### [PROBLEM TO WORK ON]
Read the listing below and copy out each line where the word "dengan" occurs.

### [DATA SHOWN]
•••••

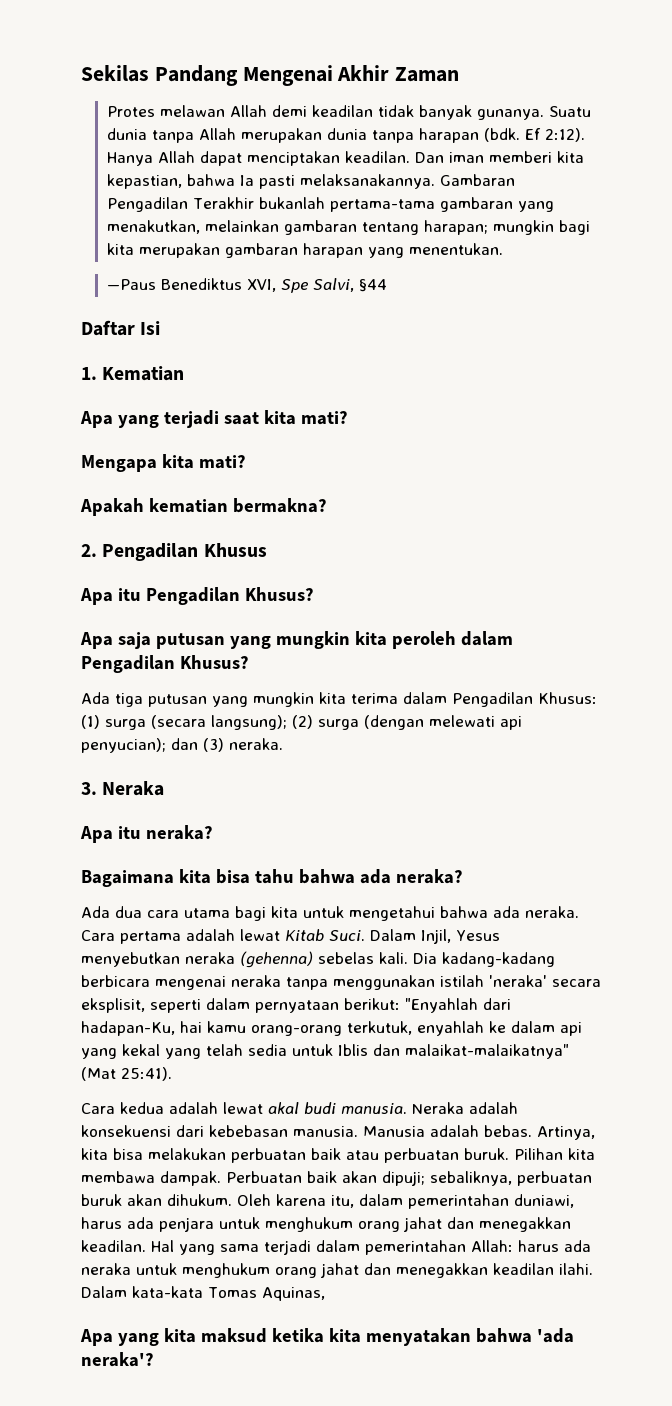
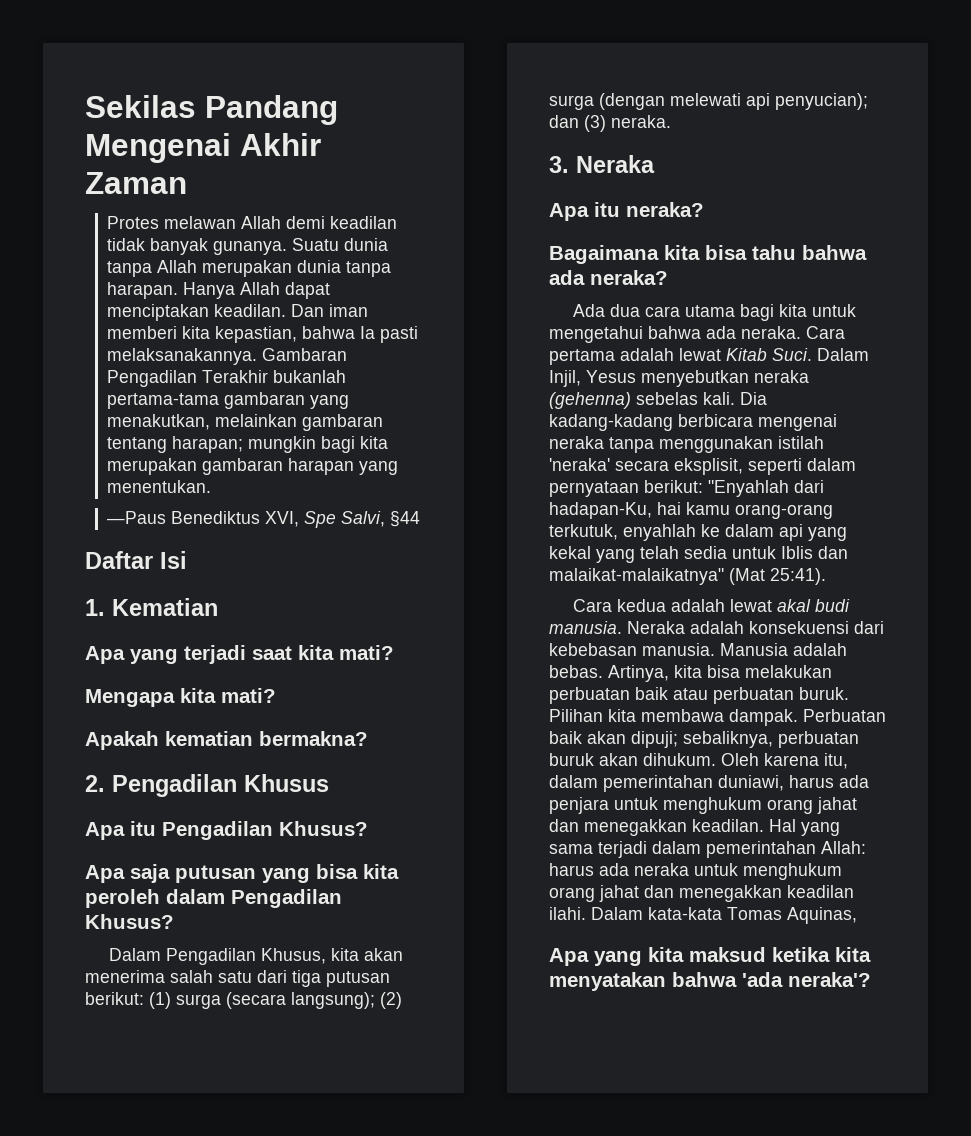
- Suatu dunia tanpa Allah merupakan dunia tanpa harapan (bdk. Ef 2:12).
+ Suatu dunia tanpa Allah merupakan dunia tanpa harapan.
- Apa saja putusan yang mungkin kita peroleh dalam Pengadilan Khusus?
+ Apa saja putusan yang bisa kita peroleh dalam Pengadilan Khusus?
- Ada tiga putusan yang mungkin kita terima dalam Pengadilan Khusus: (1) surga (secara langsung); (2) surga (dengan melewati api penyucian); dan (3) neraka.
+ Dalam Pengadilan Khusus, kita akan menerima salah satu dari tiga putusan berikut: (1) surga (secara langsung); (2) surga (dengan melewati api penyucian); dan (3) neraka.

•••••

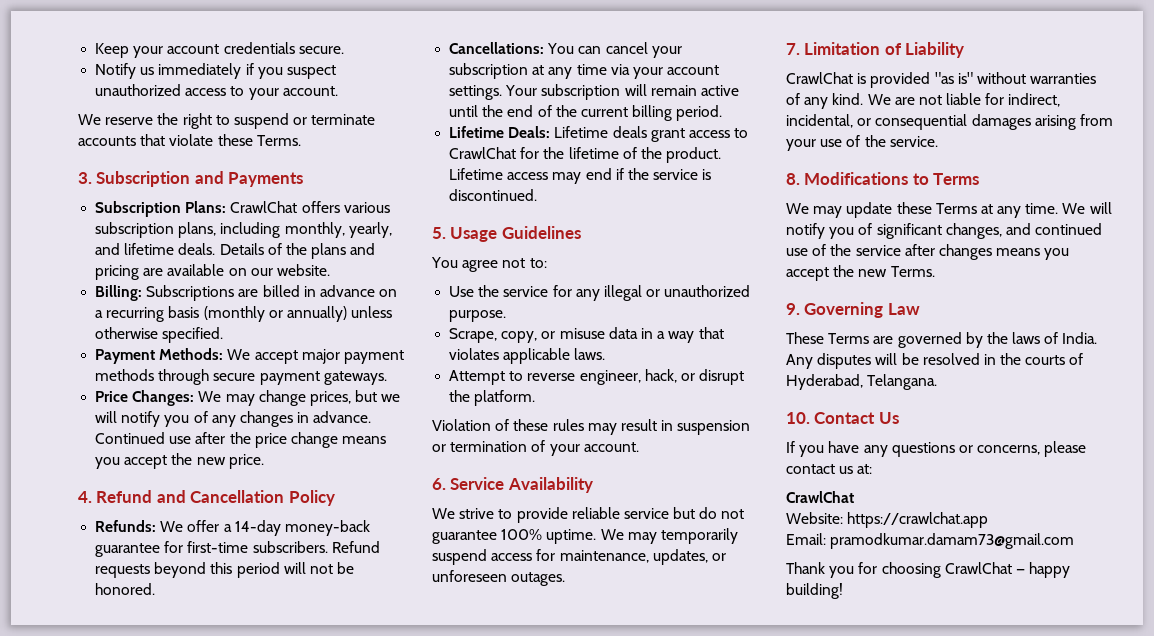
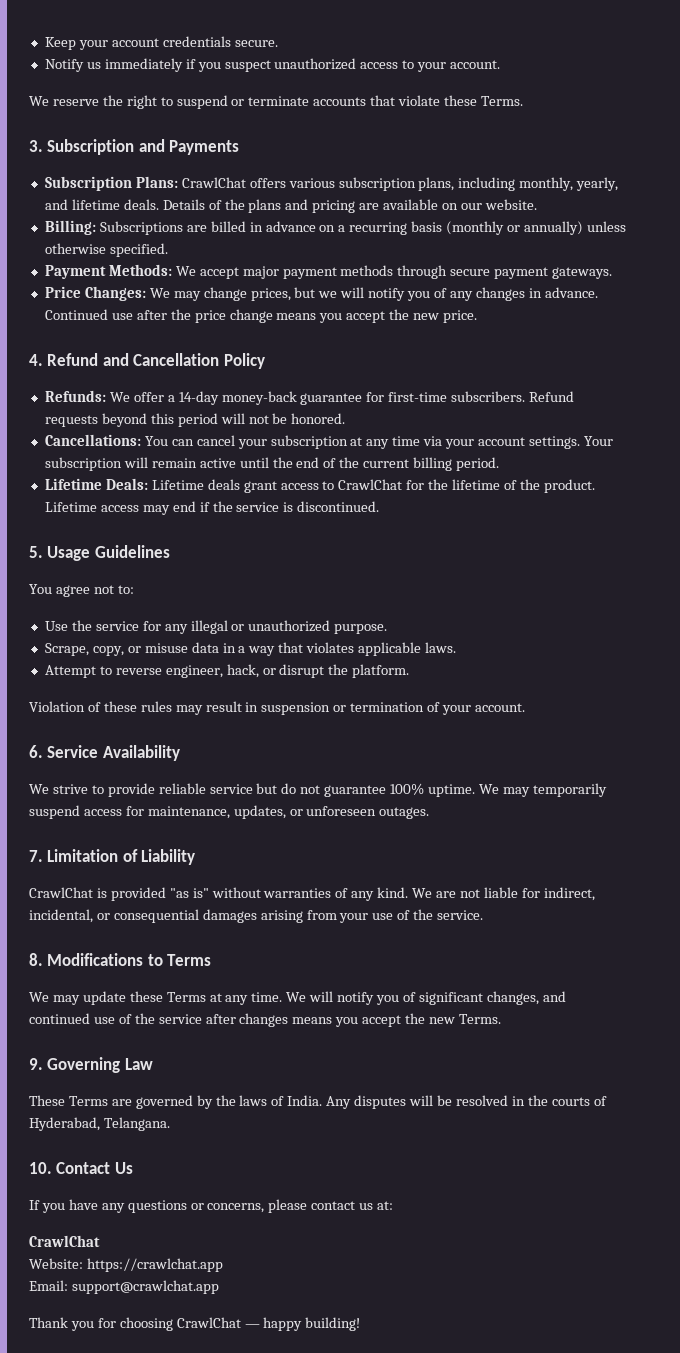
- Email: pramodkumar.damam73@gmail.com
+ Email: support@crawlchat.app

•••••

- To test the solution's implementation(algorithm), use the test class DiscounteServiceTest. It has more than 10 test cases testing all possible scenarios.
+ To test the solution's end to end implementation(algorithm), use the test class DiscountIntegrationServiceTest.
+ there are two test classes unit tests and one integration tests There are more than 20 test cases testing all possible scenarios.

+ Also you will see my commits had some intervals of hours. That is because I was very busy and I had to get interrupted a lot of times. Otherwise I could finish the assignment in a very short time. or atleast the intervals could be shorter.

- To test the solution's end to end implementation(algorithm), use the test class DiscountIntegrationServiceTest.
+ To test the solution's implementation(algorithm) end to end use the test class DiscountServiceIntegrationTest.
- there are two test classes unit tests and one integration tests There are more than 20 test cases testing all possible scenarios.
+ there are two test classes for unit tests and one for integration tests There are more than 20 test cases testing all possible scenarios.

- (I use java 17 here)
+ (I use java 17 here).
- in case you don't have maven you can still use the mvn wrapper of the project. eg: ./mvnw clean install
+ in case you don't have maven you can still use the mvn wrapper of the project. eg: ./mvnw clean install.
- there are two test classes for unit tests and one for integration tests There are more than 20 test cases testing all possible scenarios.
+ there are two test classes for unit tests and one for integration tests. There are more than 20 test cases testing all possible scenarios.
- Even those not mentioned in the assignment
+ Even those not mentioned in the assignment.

•••••

### [ANSWER]
- Ada tiga putusan yang mungkin kita terima dalam Pengadilan Khusus: (1) surga (secara langsung); (2) surga (dengan melewati api penyucian); dan (3) neraka.
+ Dalam Pengadilan Khusus, kita akan menerima salah satu dari tiga putusan berikut: (1) surga (secara langsung); (2) surga (dengan melewati api penyucian); dan (3) neraka.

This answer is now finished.